▶ **WHAT IS NEEDED**
In the entries below, spot each line with the word "Pemkot" and copy it.

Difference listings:
*** Block opens ***

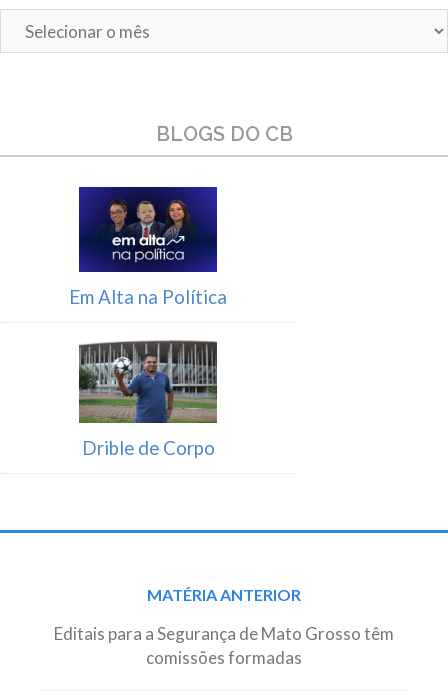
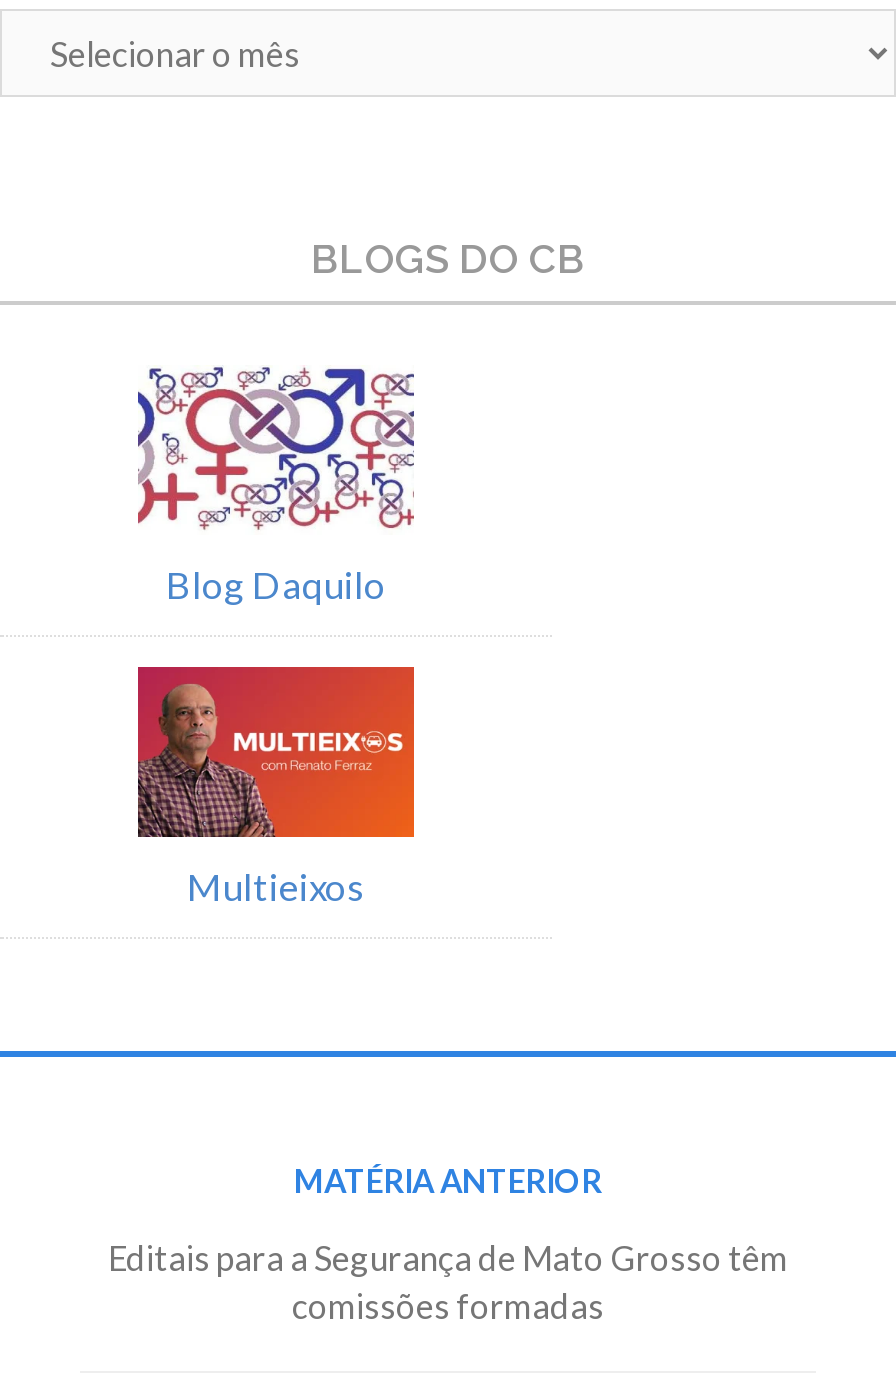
- [image]
- Em Alta na Política
+ [image]
+ Blog Daquilo

- [image]
- Drible de Corpo
+ [image]
+ Multieixos
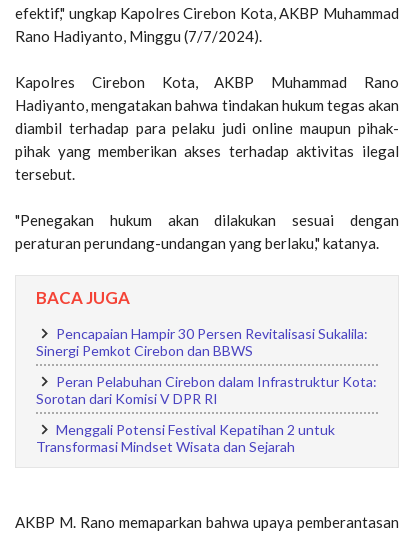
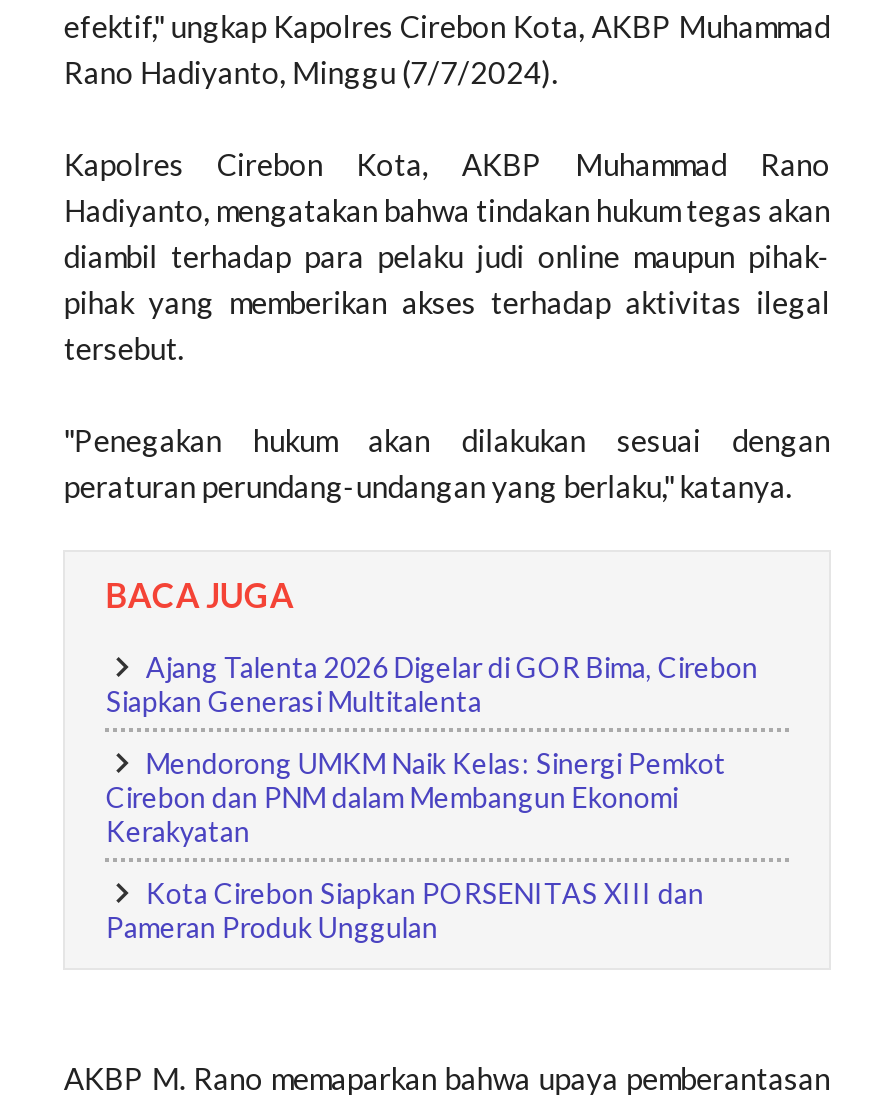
- Pencapaian Hampir 30 Persen Revitalisasi Sukalila:
- Sinergi Pemkot Cirebon dan BBWS
+ Ajang Talenta 2026 Digelar di GOR Bima, Cirebon
+ Siapkan Generasi Multitalenta

- Peran Pelabuhan Cirebon dalam Infrastruktur Kota:
- Sorotan dari Komisi V DPR RI
+ Mendorong UMKM Naik Kelas: Sinergi Pemkot
+ Cirebon dan PNM dalam Membangun Ekonomi
+ Kerakyatan

- Menggali Potensi Festival Kepatihan 2 untuk
- Transformasi Mindset Wisata dan Sejarah
+ Kota Cirebon Siapkan PORSENITAS XIII dan
+ Pameran Produk Unggulan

*** Block closes ***

▶ **RESPONSE TO THIS TASK**
- Sinergi Pemkot Cirebon dan BBWS
+ Mendorong UMKM Naik Kelas: Sinergi Pemkot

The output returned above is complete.